From Kansas Policy Institute.
The Changing Nature of Entrepreneurship: It’s Nothing Like Grandma Used to Make
By Patrick Parkes
“Actually, high corporate taxes are great mechanisms in helping to socialize entrepreneurial risk.”
Were my ears deceiving me? Did I just hear socialism invoked at a conference on entrepreneurship?
The conference I attended recently was a diverse gathering of academics, state policymakers, and economic development officers from around the country. Even my initial reading of the event announcement got me excited imagining the diversity of minds and experiences that would converge around a single purpose: thinking about how states and localities could create ideal environments to foster market-driven entrepreneurship. These types of open, multifaceted discussions are oftentimes the best catalysts for broad coalition building leading to truly positive and substantive change. As such, the Ewing Marion Kauffman Foundation ought to be commended for its leadership in getting this particular discussion started in the name of entrepreneurship.
This discussion — as good ones often do — challenged me to evaluate even my own understandings and convictions on the subject. I was hearing all of these hip, glossy buzzwords and catchphrases about how state and local governments could use taxpayer money to advance the nebulously defined goal of “economic development.” Heck, even well-established businesses could benefit from strategic handouts designed to help them “scale-up” and contribute to a broader local “entrepreneurial ecosystem.” One thing became clear to me very quickly: this wasn’t my “grandma’s” idea of entrepreneurship!
I have always thought of entrepreneurship as a “may the best man win” sort of scenario. Governments can maintain the playing field with strong property rights, intellectual property provisions, and other key legal protections. However, businesses’ successes and failures ought to be self-determined by their own abilities to attract customers and keep them coming back. This largely hands-off approach is akin to how my grandma used to deal with living room wrestling matches. She would depart with a single admonishing ground rule: “Loser vacuums.” It was her subtle way of maintaining the playing field without influencing the outcomes of anything that took place on it.
State and local governments may think their use of taxpayer money to fund entrepreneurship is simply about creating and maintaining a playing field. Yet, this practice looks more like influencing outcomes by picking winners and losers. It’s no longer just about scoring points (i.e. profits, community admiration) on the field; it’s also about winning the government eye tests and popularity contests (i.e. subsidies) off of it. The issue is even more fundamental than that though. Put simply, entrepreneurship doesn’t and should never discriminate. Ideas for new businesses can strike anyone at any time. But, when governments take money from countless potential entrepreneurs and hardworking families and use it to subsidize a few politically connected firms, these governments start to — perhaps unknowingly but inherently — discriminate. The game becomes rigged, and entrepreneurship ceases to be entrepreneurship. It’s only a government-sponsored former shell of itself.

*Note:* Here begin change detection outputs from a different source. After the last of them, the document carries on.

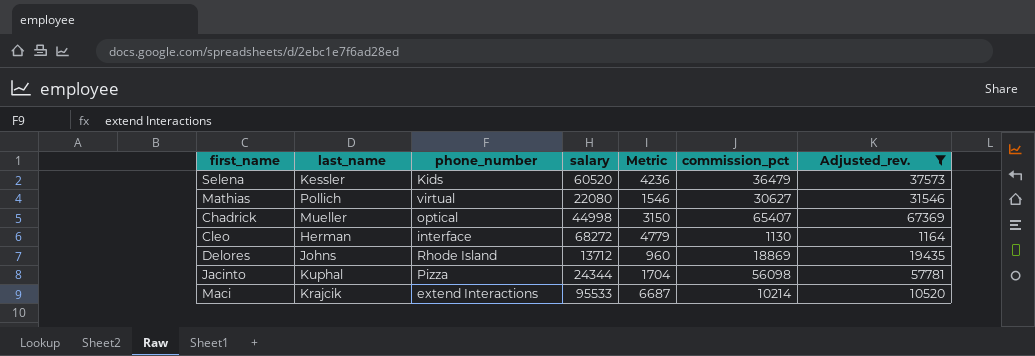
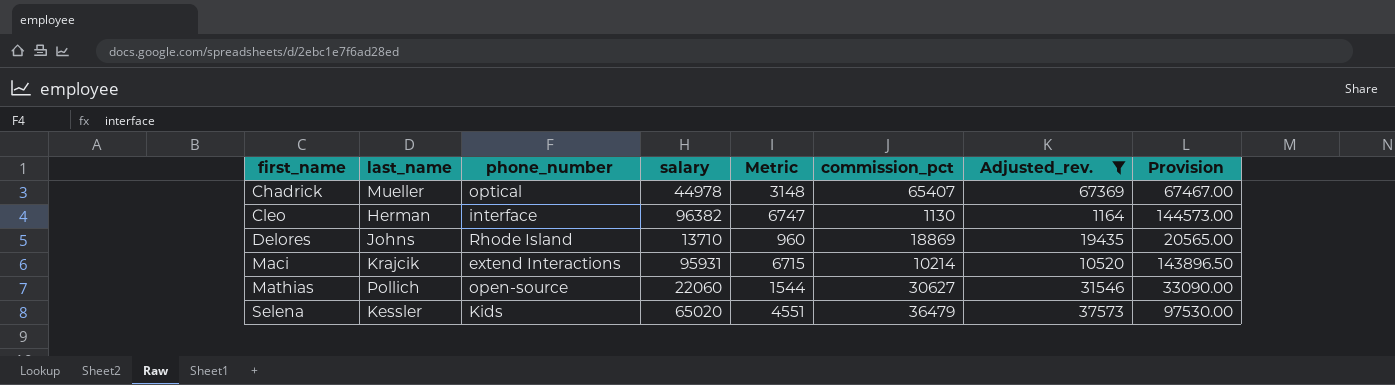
row order: none -> first_name ascending
column Provision | formula: none -> [salary] * 1.5
row Jacinto: Kuphal | Pizza | 24344 | 1704 | 56098 | 57781 -> none
Chadrick | salary: 44998 -> 44978
Chadrick | Metric: 3150 -> 3148
Cleo | salary: 68272 -> 96382
Cleo | Metric: 4779 -> 6747
Delores | salary: 13712 -> 13710
Maci | salary: 95533 -> 95931
Maci | Metric: 6687 -> 6715
Mathias | phone_number: virtual -> open-source
Mathias | salary: 22080 -> 22060
Mathias | Metric: 1546 -> 1544
Selena | salary: 60520 -> 65020
Selena | Metric: 4236 -> 4551

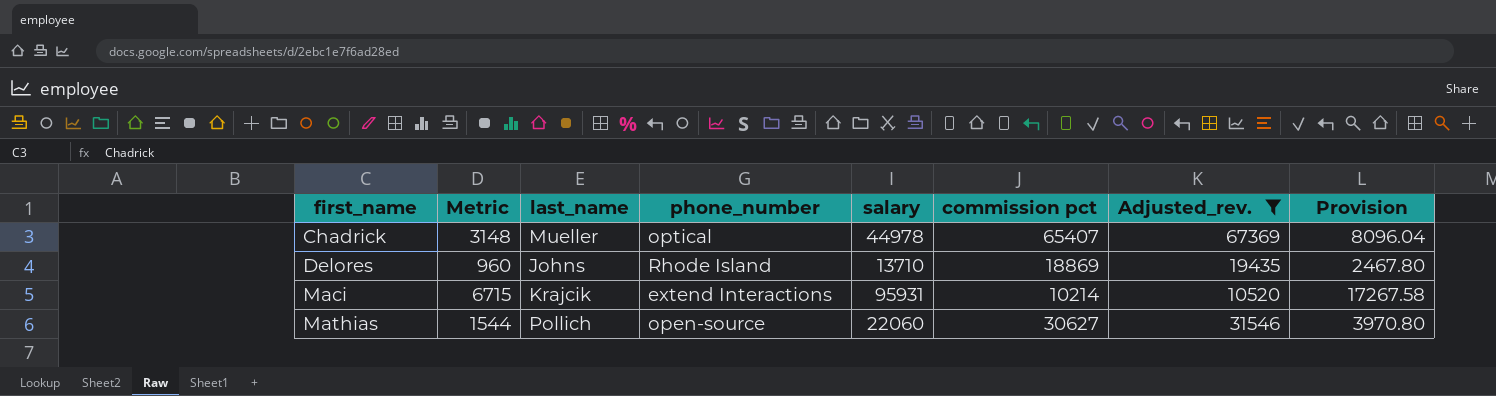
column Metric | position: 5 -> 2
column name: commission_pct -> commission pct
column Provision | formula: [salary] * 1.5 -> [salary] * 0.18
row Cleo: Herman | interface | 96382 | 6747 | 1130 | 1164 | 144573.00 -> none
row Selena: Kessler | Kids | 65020 | 4551 | 36479 | 37573 | 97530.00 -> none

New York Times columnist David Brooks mused about this changing nature of entrepreneurship long before I did here. His analogy focused on the statue in front of the Federal Trade Commission building. It depicts a muscular man restraining an unruly horse. Brooks notes how the horse and rider used to epitomize modern-day liberalism. The horse was capitalism, and the rider was government. The rider kept the horse in line much like (liberals believed) government harnessed capitalism and made it work for the masses. Today, Brooks laments, the relationship has changed. Government wants to be the horse .. not just reining in business and job growth … but driving and being the sole purveyor of such growth. To be clear, this is not an endorsement of Brooks’ view on what constitutes appropriate liberalism amidst the changing nature thereof. The essence of liberalism — regardless of its scope — still tends to work against the all-important power of consumers to engage in free markets in order to best meet their needs via voluntary exchange.
Brooks’ analogy is instructive though because it depicts the same Orwellian morphing of entrepreneurship I observed a number of attendees celebrating and advancing at the Kauffman conference.

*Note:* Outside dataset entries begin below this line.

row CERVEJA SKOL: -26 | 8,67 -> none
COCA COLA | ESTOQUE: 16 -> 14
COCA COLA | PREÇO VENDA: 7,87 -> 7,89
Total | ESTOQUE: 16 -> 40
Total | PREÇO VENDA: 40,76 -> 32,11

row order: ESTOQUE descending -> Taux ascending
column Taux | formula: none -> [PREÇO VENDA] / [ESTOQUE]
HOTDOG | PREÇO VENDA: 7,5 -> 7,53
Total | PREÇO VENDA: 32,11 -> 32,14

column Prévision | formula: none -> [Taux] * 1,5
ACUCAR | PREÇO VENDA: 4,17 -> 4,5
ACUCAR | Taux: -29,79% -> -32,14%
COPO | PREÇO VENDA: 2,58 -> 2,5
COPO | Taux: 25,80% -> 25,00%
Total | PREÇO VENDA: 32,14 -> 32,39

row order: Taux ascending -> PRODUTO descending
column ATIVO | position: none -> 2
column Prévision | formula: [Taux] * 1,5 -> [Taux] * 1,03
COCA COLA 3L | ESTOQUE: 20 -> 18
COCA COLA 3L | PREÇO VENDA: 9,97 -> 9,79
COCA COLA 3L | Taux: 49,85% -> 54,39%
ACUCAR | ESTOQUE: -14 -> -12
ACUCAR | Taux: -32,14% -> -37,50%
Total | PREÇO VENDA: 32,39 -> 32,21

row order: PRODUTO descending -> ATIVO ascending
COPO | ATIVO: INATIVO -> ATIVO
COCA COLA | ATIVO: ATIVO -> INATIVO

One conference bright spot was a presentation of research by Dr. Nathan Jensen on the Promoting Employment Across Kansas (PEAK) incentive program. Jensen’s main findings (I will blog more in-depth about them soon.) point to the fact that firms receiving government subsidies through the PEAK program do not add any more jobs than non-subsidized firms do. These findings call into question not only the efficacy of the PEAK program but also the need for its existence at all.
Outside of this presentation, however, I came away the conference largely disappointed. I attended hoping to be energized, hoping to help nurture a broader sense of understanding that entrepreneurs can lead this country’s cities and states to great new heights if only city and state governments will stand back and let them innovate freely. Instead, I left the conference alarmed by the expansive role even these smallest of governmental units felt they could play in not only regulating but also generating “free” enterprise.
What ever happened to “loser vacuums” in entrepreneurship?